Confessions of a collaborator

BMJ 2007; 334 doi: http://dx.doi.org/10.1136/bmj.39160.491713.47 (Published 22 March 2007) Cite this as: BMJ 2007;334:640
  1. James Owen Drife, professor of obstetrics and gynaecology Leeds (j.o.drife{at}leeds.ac.uk)

    Listen, I was just doing the regional specialist training committee a favour. They're good people. They care about trainees. I happened to be there when they asked for volunteers, that's all. I didn't even know what “MTAS” stood for.

    Sure, I smelled a rat when shortlisting was postponed. Yes, I could have walked away when they said there were 500 candidates. But I felt committed. We all did. So we spent the best part of a week on line, scoring the answers to those dumb questions. It drove us crazy, but we met the deadline.

    Afterwards we felt dirty. But by then, young doctors were coming for interview. We couldn't let them down. Hey, meeting them was a breath of fresh air. It restored our will to live. Too bad they have to wait so long for the results. We'll go back and find the ones we missed. We'll sort it out. That's what doctors do.

    Colleagues are saying we should have boycotted it, taken a stand, caused chaos. They're calling us collaborators. That's rich, coming from a profession that's been collaborating en masse for 20 years. In the 1980s the government set out to take us over. We let them do it.

    I can remember when the Hospital Consultants Committee took decisions. Did anyone start a protest march when the managers eased us out? No. And these days, when politicians reorganise general practice, do doctors write to the papers? No sir. We shrug and let them get on with it. We prefer seeing patients.

    So when they set up new bodies to replace key functions of the royal colleges, who resisted? Not the colleges or faculties, all 27 of them with their 28 opinions. Certainly not the quango-loving doctors who jumped on the bandwagon. I heard them, you know, in trendy committees, patronising their clinical colleagues. It made me sick.

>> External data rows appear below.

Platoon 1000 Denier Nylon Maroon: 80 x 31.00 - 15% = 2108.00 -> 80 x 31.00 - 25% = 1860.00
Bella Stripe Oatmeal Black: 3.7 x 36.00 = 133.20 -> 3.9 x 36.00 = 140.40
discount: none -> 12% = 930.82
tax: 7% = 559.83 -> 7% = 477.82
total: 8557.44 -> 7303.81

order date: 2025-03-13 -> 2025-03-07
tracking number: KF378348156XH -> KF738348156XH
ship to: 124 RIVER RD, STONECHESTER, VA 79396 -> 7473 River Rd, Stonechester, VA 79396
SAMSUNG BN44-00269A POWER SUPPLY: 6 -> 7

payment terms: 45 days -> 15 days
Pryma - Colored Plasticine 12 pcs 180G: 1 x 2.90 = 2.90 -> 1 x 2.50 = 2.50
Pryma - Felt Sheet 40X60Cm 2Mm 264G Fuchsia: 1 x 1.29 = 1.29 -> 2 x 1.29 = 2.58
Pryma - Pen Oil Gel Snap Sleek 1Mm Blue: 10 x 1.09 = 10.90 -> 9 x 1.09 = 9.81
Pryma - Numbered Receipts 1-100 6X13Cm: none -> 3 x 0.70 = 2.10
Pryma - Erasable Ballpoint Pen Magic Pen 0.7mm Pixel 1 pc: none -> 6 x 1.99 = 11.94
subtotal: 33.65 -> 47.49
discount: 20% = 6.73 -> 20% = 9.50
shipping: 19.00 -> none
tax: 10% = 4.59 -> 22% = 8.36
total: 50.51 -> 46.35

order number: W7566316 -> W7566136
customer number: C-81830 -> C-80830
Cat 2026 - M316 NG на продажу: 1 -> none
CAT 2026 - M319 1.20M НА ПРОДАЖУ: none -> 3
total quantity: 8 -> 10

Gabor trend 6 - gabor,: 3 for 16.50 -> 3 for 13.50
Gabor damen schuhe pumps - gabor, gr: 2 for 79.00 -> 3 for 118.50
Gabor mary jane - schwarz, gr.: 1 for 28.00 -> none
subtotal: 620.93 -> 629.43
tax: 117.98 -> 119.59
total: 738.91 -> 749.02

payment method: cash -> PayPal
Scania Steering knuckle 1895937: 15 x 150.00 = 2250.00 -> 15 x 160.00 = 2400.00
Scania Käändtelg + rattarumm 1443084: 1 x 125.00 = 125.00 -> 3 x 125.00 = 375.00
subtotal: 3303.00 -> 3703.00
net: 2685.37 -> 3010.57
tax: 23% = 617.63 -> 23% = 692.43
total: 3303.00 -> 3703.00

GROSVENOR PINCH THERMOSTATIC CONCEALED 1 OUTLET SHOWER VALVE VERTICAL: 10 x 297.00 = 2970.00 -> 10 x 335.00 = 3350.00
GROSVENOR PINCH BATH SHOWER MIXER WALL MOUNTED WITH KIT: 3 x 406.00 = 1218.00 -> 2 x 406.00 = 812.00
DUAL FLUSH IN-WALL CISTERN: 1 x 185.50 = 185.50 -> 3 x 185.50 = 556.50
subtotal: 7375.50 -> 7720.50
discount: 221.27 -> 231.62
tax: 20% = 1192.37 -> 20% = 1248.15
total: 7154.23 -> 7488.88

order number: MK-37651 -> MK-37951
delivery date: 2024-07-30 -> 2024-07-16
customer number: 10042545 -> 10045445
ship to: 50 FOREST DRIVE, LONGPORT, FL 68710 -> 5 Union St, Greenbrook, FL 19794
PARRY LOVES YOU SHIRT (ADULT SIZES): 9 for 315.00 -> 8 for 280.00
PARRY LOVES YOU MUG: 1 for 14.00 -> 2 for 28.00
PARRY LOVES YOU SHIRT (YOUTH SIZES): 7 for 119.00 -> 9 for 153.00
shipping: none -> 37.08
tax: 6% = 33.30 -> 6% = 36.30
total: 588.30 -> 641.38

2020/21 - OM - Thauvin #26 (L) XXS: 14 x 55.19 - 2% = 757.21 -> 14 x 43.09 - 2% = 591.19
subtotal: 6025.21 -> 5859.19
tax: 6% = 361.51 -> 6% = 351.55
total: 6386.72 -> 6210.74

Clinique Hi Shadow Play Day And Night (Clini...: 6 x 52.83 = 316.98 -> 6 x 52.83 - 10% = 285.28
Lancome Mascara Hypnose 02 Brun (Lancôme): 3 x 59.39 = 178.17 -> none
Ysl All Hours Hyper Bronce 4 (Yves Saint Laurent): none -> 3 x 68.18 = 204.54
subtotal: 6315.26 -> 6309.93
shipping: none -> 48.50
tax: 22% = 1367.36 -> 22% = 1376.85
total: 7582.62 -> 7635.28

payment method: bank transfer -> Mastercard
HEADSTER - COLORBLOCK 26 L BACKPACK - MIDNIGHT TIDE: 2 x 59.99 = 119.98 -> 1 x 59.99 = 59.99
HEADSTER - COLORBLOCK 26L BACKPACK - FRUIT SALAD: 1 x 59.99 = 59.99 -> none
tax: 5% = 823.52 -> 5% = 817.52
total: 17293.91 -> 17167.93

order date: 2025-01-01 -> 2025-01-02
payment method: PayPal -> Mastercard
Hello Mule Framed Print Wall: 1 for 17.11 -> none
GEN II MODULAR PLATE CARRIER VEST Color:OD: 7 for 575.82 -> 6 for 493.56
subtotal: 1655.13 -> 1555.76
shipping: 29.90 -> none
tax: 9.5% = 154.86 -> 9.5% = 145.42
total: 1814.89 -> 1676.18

    I could name names. But so could you. We all read them in the journals, those non-practising doctors being pompous about medical scandals. Or maybe we stopped reading and turned the page.

    It had to end, and now it has. We turned on our own young. The public can't believe it. The politicians are scared. This is when people start shooting collaborators. Let's hope they shoot the right ones. They're spoilt for choice.